President of the Chamber of Representatives of Uruguay
- In office 1 March 2023 – 1 March 2024
- Preceded by: Ope Pasquet
- Succeeded by: Ana Olivera

Personal details
- Born: 14 March 1974 (age 52)
- Party: National Party

= Sebastián Andújar =

Uruguayan politician

Sebastián Andújar (born 14 March 1974) is a Uruguayan politician who has served in the Chamber of Representatives of Uruguay as a member of the National Party since 2015, and was President of the chamber from 2023 to 2024. He unsuccessfully ran for mayor of the Municipality of Canelones in the 2025 election.

==Early life==
Sebastián Andújar was born on 14 March 1974. He worked in communications and rural production. His father Juan Andújar was a mayor.

==Career==
Andújar joined the National Party when he was 15. In 2015, he was expelled from the party by Luis Lacalle Pou due to allegations of forged signatures and his debts, but was allowed back into the party in 2017. He was aligned with the Herrerism faction of the party until 2024, when he joined the National Alliance faction.
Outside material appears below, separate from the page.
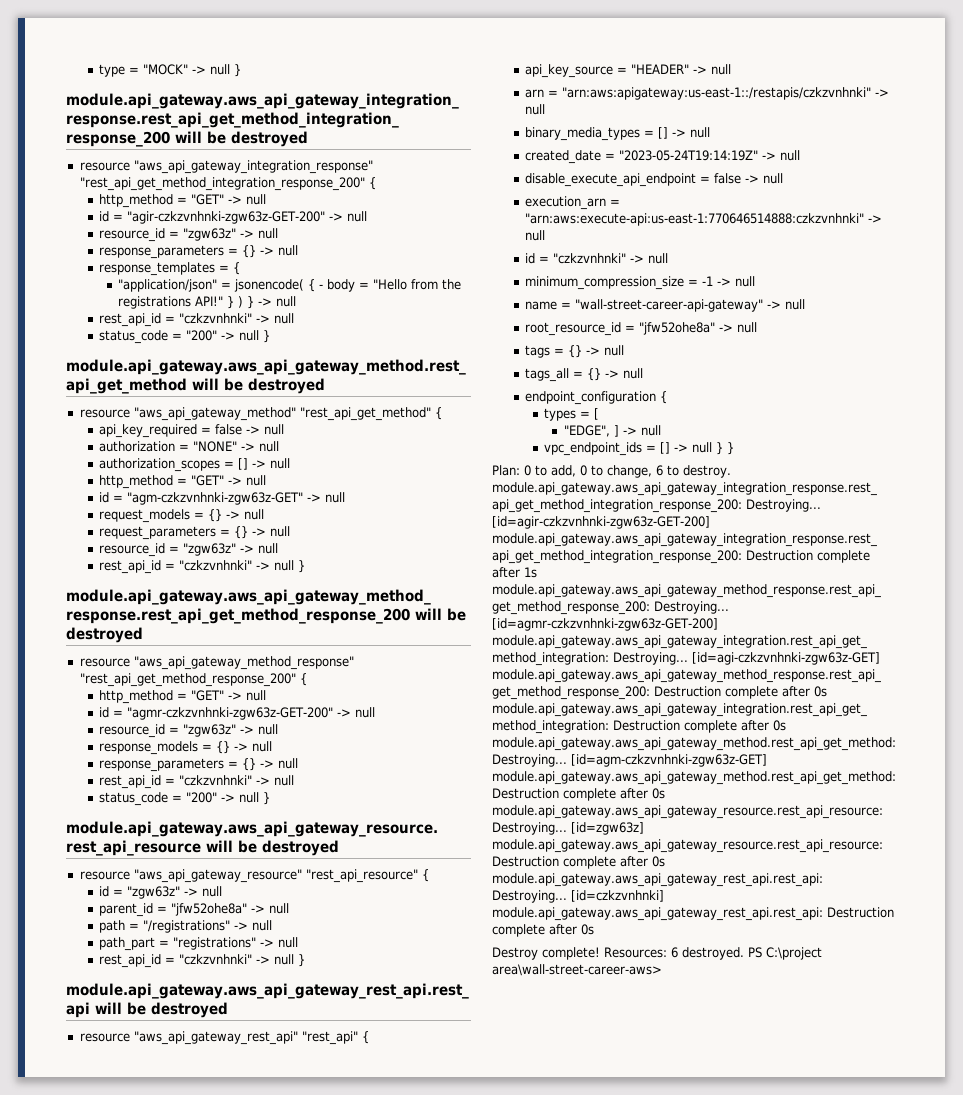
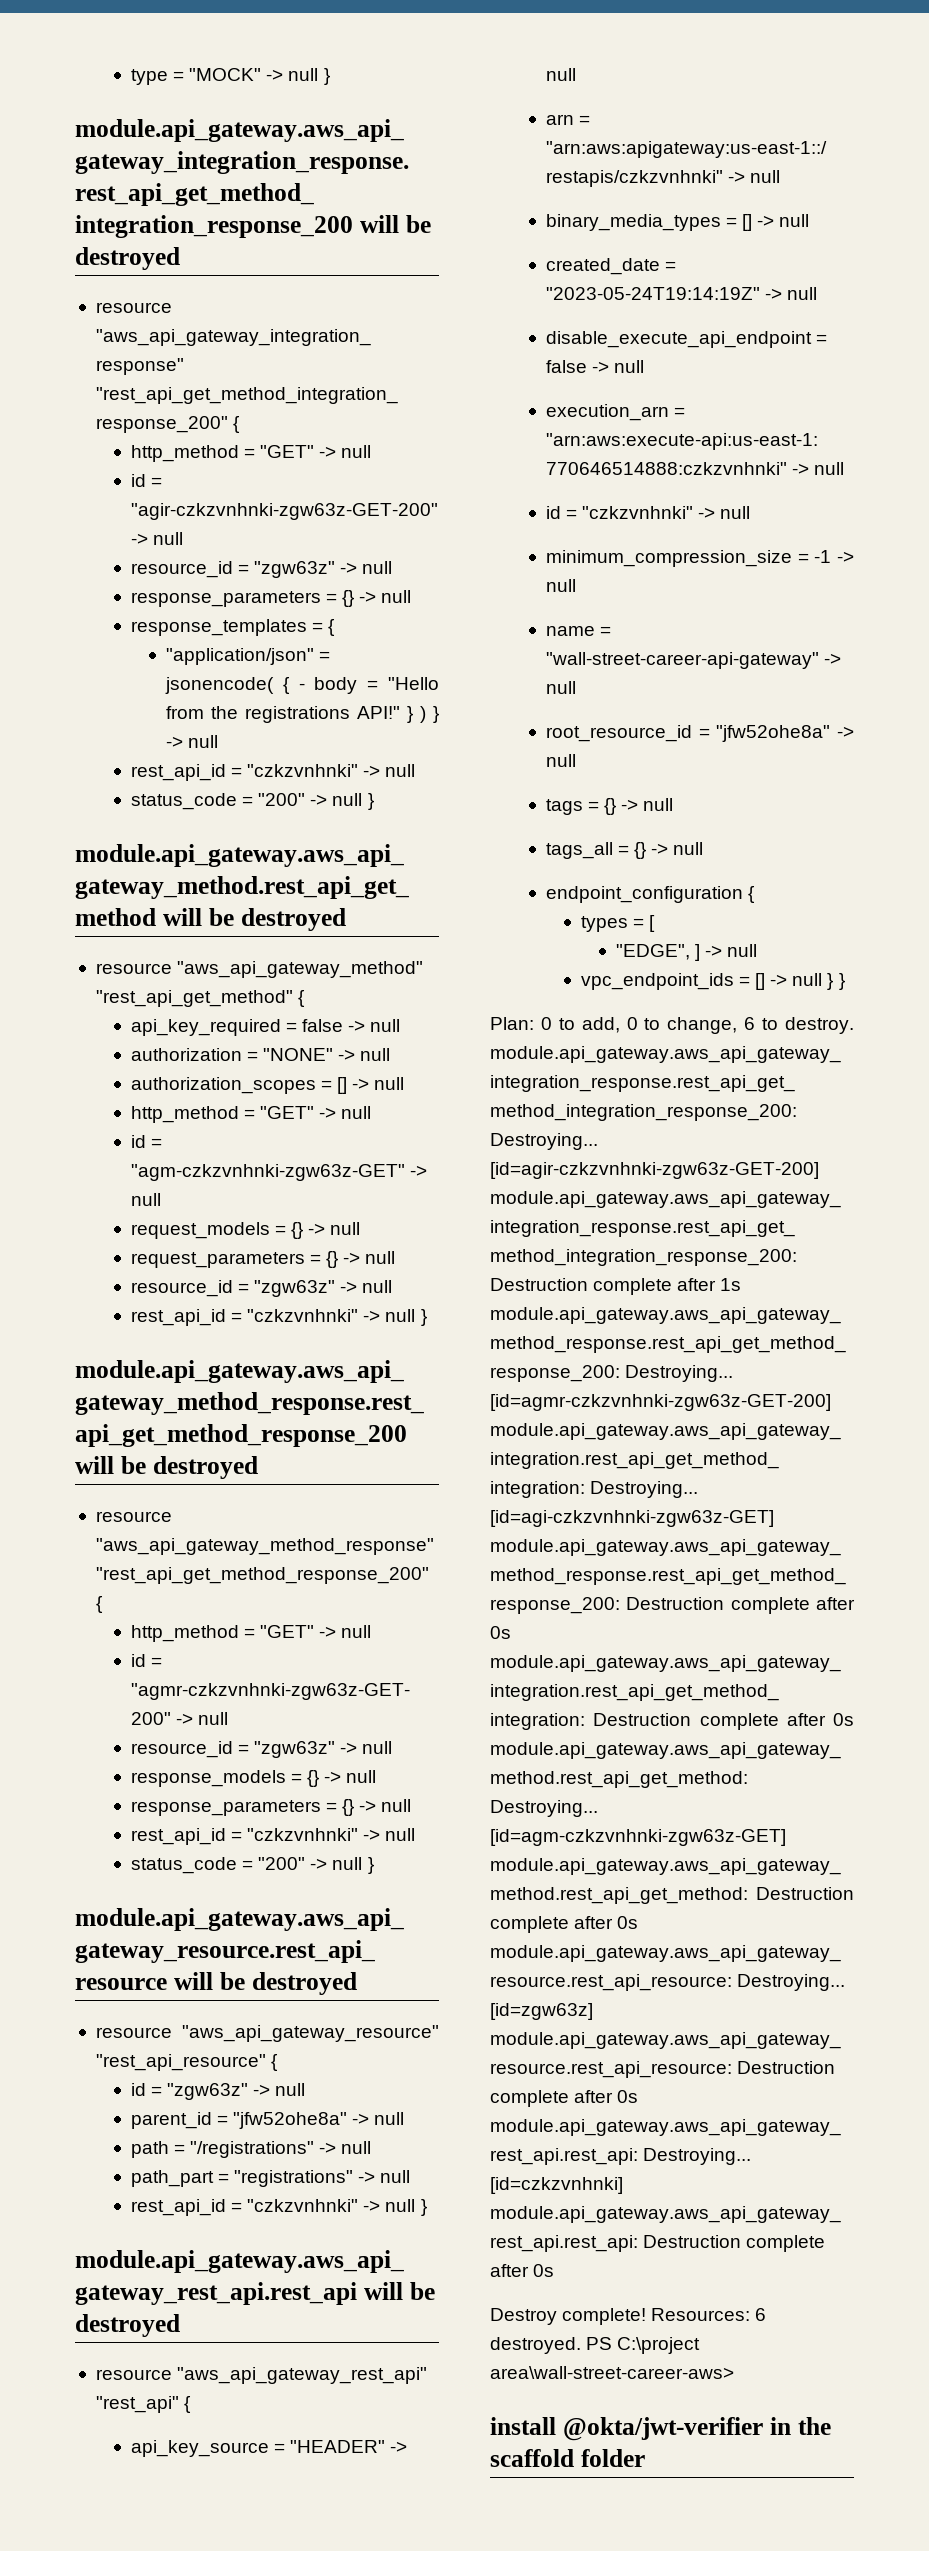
+ install @okta/jwt-verifier in the scaffold folder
In the 2014 election Andújar was elected to the Chamber of Representatives of Uruguay from the Canelones Department. During his tenure he served on the Finance, Labor and Social Security, National Intelligence System, Native Forest Authority, and Municipal Affairs committees.

On 1 March 2023, Andújar succeeded Ope Pasquet as president of the chamber; he was the fourth president of the 49th legislative session after Pasquet, Alfredo Fratti, and Martín Lema. He ran for mayor of the Municipality of Canelones, in the 2025 election, but lost to Francisco Legnani, the nominee of the Broad Front coalition.

==Personal life==
In 2022, Andújar was hospitalised and treated for head trauma after a car hit him while he was riding a bicycle.

==Political positions==
Andújar supports having the holiday for Battle of Las Piedras, which is on 18 May, be a floating holiday held on different days each year.